How this check was done

We looked at the personal care or treatment records of people who use the service, carried out a visit on 3 December 2013, observed how people were being cared for and checked how people were cared for at each stage of their treatment and care. We talked with people who use the service and talked with staff.

Our judgement

Care and treatment was planned and delivered in a way that was intended to ensure people's safety and welfare.

Reasons for our judgement

Care and treatment was planned and delivered in a way that was intended to ensure people's safety and welfare. There was a structure to the initial assessment which included areas such as mental health, domestic circumstances, any previous offending history and any blood borne virus, such as HIV or hepatitis.

We looked at three assessments. They followed the structure. They were detailed and often contained the words that people had used for example, “I would like to regain my sleep pattern” and (name) having been made aware of the dangers said, “it doesn’t apply to me”. This meant that people had been involved in their assessment. Where necessary there were joint assessments such as where there were thought to be both mental health and substance misuse issues involved.

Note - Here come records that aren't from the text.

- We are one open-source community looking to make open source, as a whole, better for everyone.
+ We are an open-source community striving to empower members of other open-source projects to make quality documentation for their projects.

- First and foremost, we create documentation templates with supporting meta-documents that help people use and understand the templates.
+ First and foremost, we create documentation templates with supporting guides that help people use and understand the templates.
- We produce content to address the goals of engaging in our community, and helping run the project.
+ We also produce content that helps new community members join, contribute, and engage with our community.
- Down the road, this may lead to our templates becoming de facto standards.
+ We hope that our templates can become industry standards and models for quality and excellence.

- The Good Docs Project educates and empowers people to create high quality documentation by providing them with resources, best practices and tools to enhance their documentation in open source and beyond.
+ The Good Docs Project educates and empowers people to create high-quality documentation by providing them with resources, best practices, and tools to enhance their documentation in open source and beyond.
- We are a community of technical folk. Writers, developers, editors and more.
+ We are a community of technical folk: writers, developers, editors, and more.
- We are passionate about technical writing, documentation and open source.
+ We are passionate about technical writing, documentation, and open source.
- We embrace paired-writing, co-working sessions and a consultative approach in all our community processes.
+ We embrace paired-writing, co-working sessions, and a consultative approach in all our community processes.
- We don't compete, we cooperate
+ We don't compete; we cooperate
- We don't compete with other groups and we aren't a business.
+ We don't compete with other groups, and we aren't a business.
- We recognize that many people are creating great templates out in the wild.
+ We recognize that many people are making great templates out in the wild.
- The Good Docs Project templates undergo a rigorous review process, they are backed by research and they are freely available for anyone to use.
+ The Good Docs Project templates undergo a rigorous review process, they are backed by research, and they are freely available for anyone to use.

People needs were discussed in staff meetings. We sat in on one meeting. Staff clearly knew and understood the problems that people faced. There was detailed discussion about various options and we saw that staff were encouraged to contribute to finding long term solutions. We looked at four sets of records. We saw that people had a plan of measurable objectives tailored to meet their treatment needs. These included specifics such as by how much they intended to reduce their consumption of a particular substance. In general these objectives were signed by the person concerned as an indication of their involvement in the plan. People we spoke with confirmed this, for example, one person said,” It’s your own plan but they give you the tools to finish it”.

There was a range of activities as well as formal therapies to help people with substance miss-use problems. The issues were addressed at three levels. There was Foundation for change, for those currently miss-using substances; Foundation for growth for those who had recently stopped using substances and Foundation for life for those who were moving away from the service. Each had its own room within the service allowing people to physically move from one area to another if they progressed. People could wear wrist bracelets (red, amber or green in colour) to indicate where they were in the programme.

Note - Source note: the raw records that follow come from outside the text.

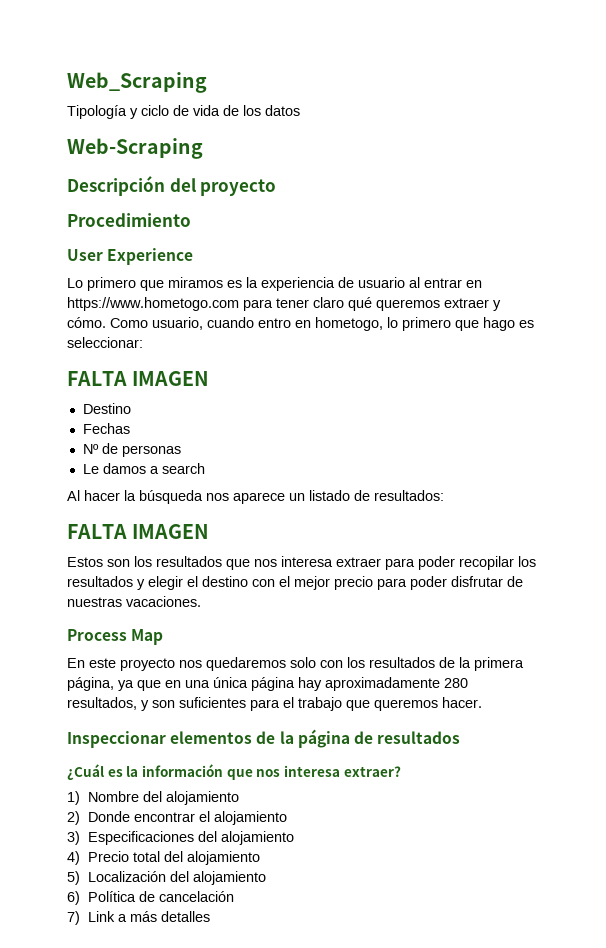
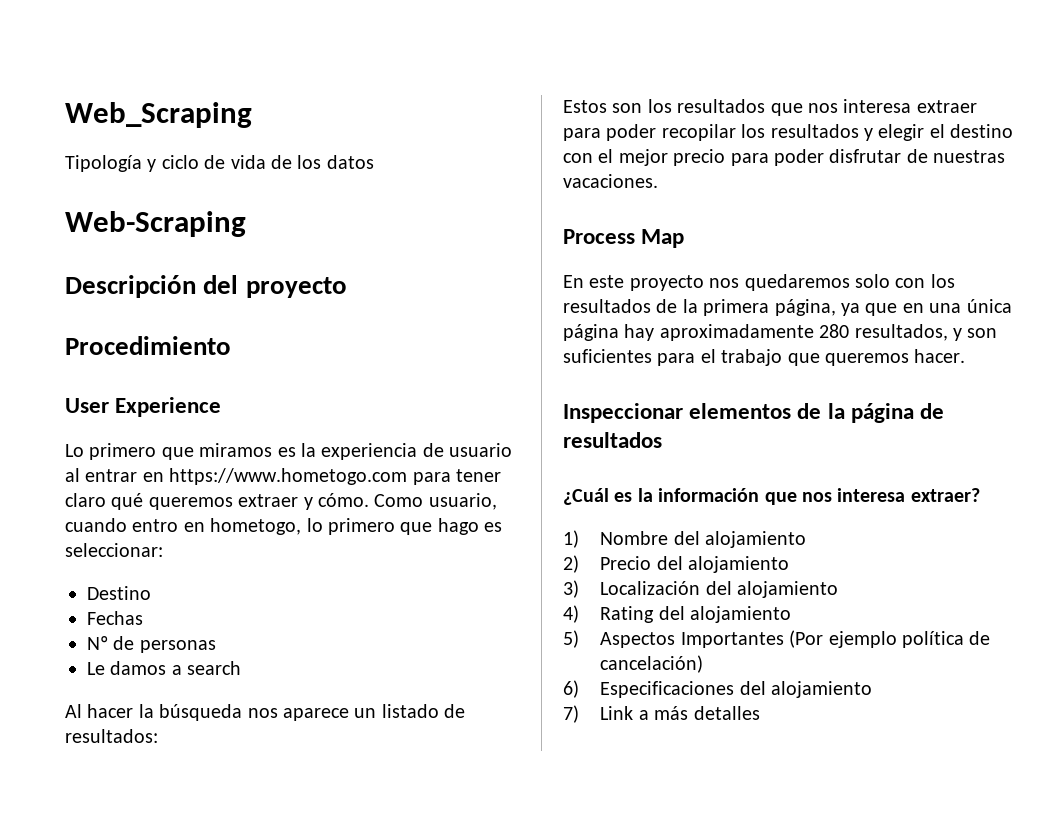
  Como usuario, cuando entro en hometogo, lo primero que hago es seleccionar:
- FALTA IMAGEN
  Al hacer la búsqueda nos aparece un listado de resultados:
- FALTA IMAGEN
- 2) Donde encontrar el alojamiento
- 3) Especificaciones del alojamiento
- 4) Precio total del alojamiento
- 5) Localización del alojamiento
+ 2) Precio del alojamiento
+ 3) Localización del alojamiento
- 6) Política de cancelación
+ 4) Rating del alojamiento
+ 5) Aspectos Importantes (Por ejemplo política de cancelación)
+ 6) Especificaciones del alojamiento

There were groups timetabled for each level during the week. People were supported with prescription medicines at various places in their care plan. There were two consultant psychiatry sessions each week for people needing closer assessment or support. There was a prescribing nurse working within the service to manage the day to day administration of medicines.

We observed a therapy group during the inspection. To start with people were often quiet and did not contribute. However the groups were skilfully facilitated. We noticed that people’s body language became more open as they felt more confident. They began to speak about their problems and how they could support each other. We saw also when an individual began to dominate or to drift into less relevant areas the facilitator gently but firmly brought them back to group’s needs. People were clearly supported by each other. One person was worried about how changes to her life would be viewed by friends. A group member said,” If they are your friends they will like the new you”. Another group member was reticent about an experience saying,” I’ll leave it there” but the group facilitator encouraged dialogue and the person disclosed further. There were plenty of comments about the value of group work including, “before I lasted three months (without support) but know I have support” and “the strategy (for distraction) we did on Friday helped through the weekend”.

There were other activities that people found helpful. There was a breakfast club. This was an activity where anyone could drop in. One person said, “it is very good… you can talk to people if you want to. If it wasn’t for the breakfast club in the morning I would be in the supermarket getting lager”.